The thing is: Pigs don’t have chins. Nor do any animals, except for us.

The lower jaw of a chimpanzee or gorilla slopes backwards from the front teeth. So did the jaw of other hominids like Homo erectus. Even Neanderthal jaws ended in a flat vertical plane. Only in modern humans does the lower jaw end in a protruding strut of bone. A sticky-outy bit. A chin.

“It’s really strange that only humans have chins,” says James Pampush from Duke University. “When we’re looking at things that are uniquely human, we can’t look to big brains or bipedalism because our extinct relatives had those. But they didn’t have chins. That makes this immediately relevant to everyone.” Indeed, except in rare cases involving birth defects, everyone has chins.

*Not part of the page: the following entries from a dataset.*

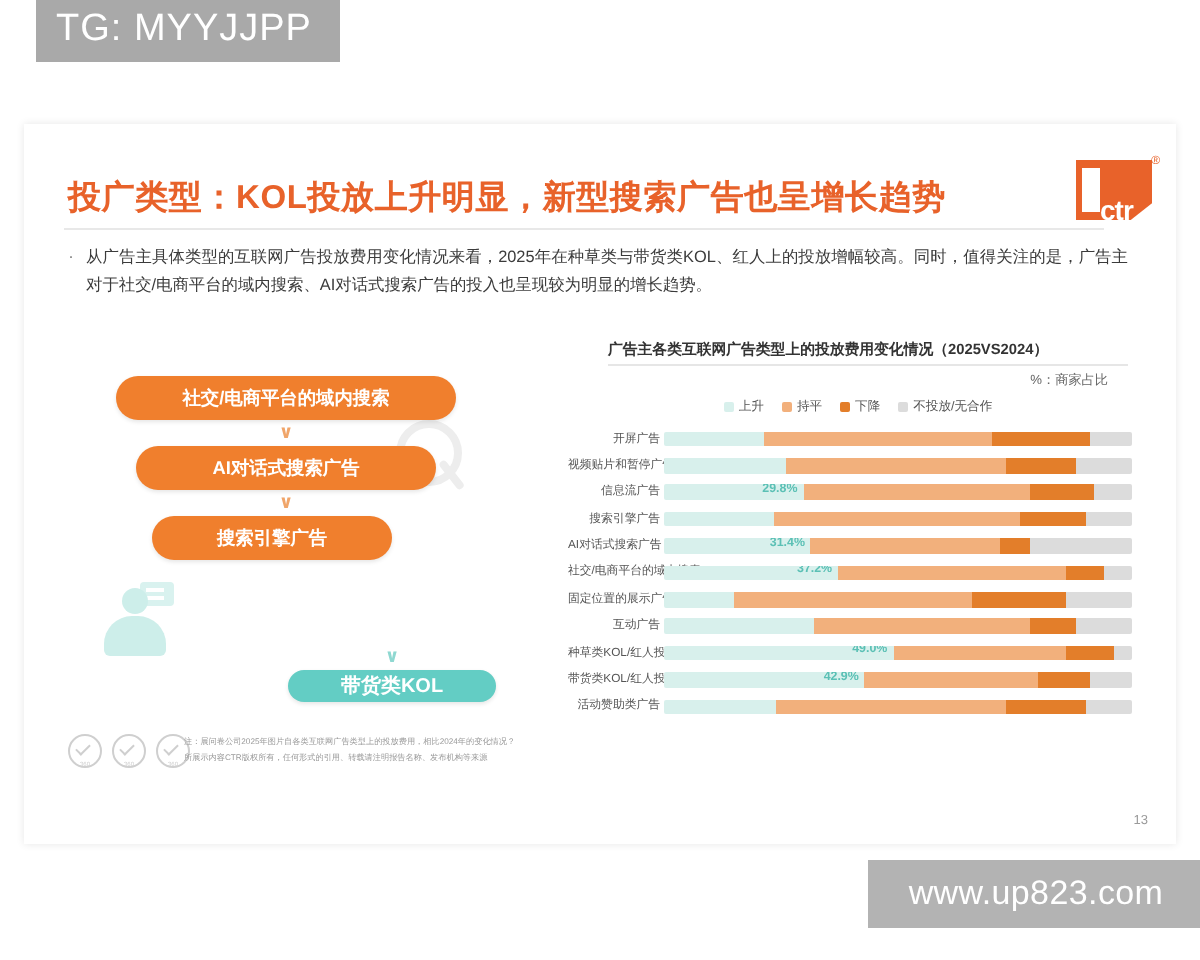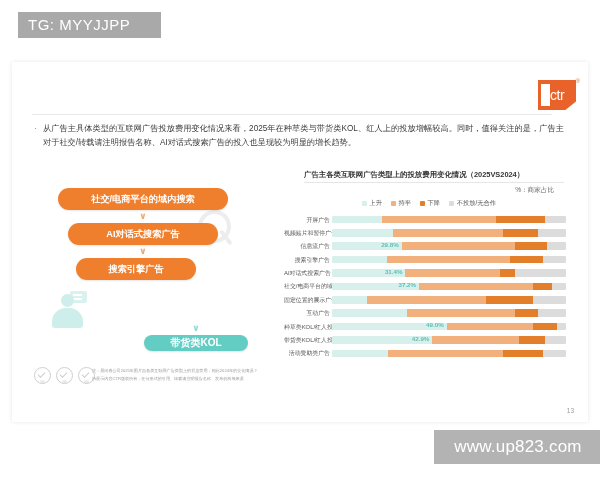--- a/index.html
+++ b/index.html
@@ -4,24 +4,24 @@
 <style>
   html,body{margin:0;padding:0;}
   body{
     width:600px;height:480px;
     background:#ffffff;
     font-family:"Liberation Sans","DejaVu Sans",sans-serif;
     position:relative;overflow:hidden;
   }
   
   #tg-banner{
-    position:absolute;left:18px;top:12px;
+    position:absolute;left:18px;top:0;
     background:#a9a9a9;color:#ffffff;
-    font-size:15px;letter-spacing:.5px;
-    padding:4px 31px 5px 10px;
+    font-size:19px;letter-spacing:.5px;
+    padding:4px 14px 5px 10px;
   }
   
   #slide{
     position:absolute;left:12px;top:62px;
     width:576px;height:360px;
     background:#ffffff;
     box-shadow:0 0 4px rgba(0,0,0,.10);
   }
   
   #slide-title{
@@ -39,22 +39,22 @@
   #ctr-logo .mark{
     position:absolute;left:0;top:0;width:38px;height:30px;
     background:#e8622a;
     clip-path:polygon(0 0,100% 0,100% 72%,72% 100%,0 100%);
   }
   #ctr-logo .notch{
     position:absolute;left:3px;top:4px;width:9px;height:22px;
     background:#ffffff;
   }
   #ctr-logo .txt{
-    position:absolute;left:12px;top:5px;
-    color:#ffffff;font-size:14px;font-weight:normal;line-height:20px;
+    position:absolute;left:12px;top:15px;
+    color:#ffffff;font-size:14px;font-weight:bold;line-height:20px;
     letter-spacing:-.5px;
   }
   #ctr-logo .reg{
     position:absolute;right:-2px;top:-2px;color:#e8622a;font-size:6px;
   }
   
   #bullet-row{
     position:absolute;left:22px;top:60px;width:530px;
     display:flex;gap:6px;
   }
@@ -172,32 +172,33 @@
     letter-spacing:.2px;
   }
 </style>
 </head>
 <body>
 
 <div id="tg-banner">TG: MYYJJPP</div>
 
 <div id="slide">
 
+  <div id="slide-title">投广类型：KOL投放上升明显，新型搜索广告也呈增长趋势</div>
   <div id="title-rule"></div>
 
   <div id="ctr-logo">
     <div class="mark"></div>
     <div class="notch"></div>
     <div class="txt">ctr</div>
     <div class="reg">®</div>
   </div>
 
   <div id="bullet-row">
     <div id="bullet-dot">·</div>
-    <div id="bullet-text">从广告主具体类型的互联网广告投放费用变化情况来看，2025年在种草类与带货类KOL、红人上的投放增幅较高。同时，值得关注的是，广告主对于社交/转载请注明报告名称、AI对话式搜索广告的投入也呈现较为明显的增长趋势。</div>
+    <div id="bullet-text">从广告主具体类型的互联网广告投放费用变化情况来看，2025年在种草类与带货类KOL、红人上的投放增幅较高。同时，值得关注的是，广告主对于社交/电商平台的域内搜索、AI对话式搜索广告的投入也呈现较为明显的增长趋势。</div>
   </div>
 
   <div id="illus">
     <div id="magnifier">
       <div class="ring"></div>
       <div class="handle"></div>
     </div>
     <div id="person">
       <div class="screen"></div>
       <div class="head"></div>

Sure, some people have less pronounced ones than others, perhaps because their lower jaws are small or they have more flesh around the area. But if you peeled back that flesh and exposed their jawbones—and maybe don’t do that—you’d still see a chin.

So, why do chins exist?

There are no firm answers, which isn’t for lack of effort. Evolutionary biologists have been proposing hypotheses for more than a century, and Pampush has recently reviewed all the major ideas, together with David Daegling. “We kept showing, for one reason or another, that these hypotheses are not very good,” he says.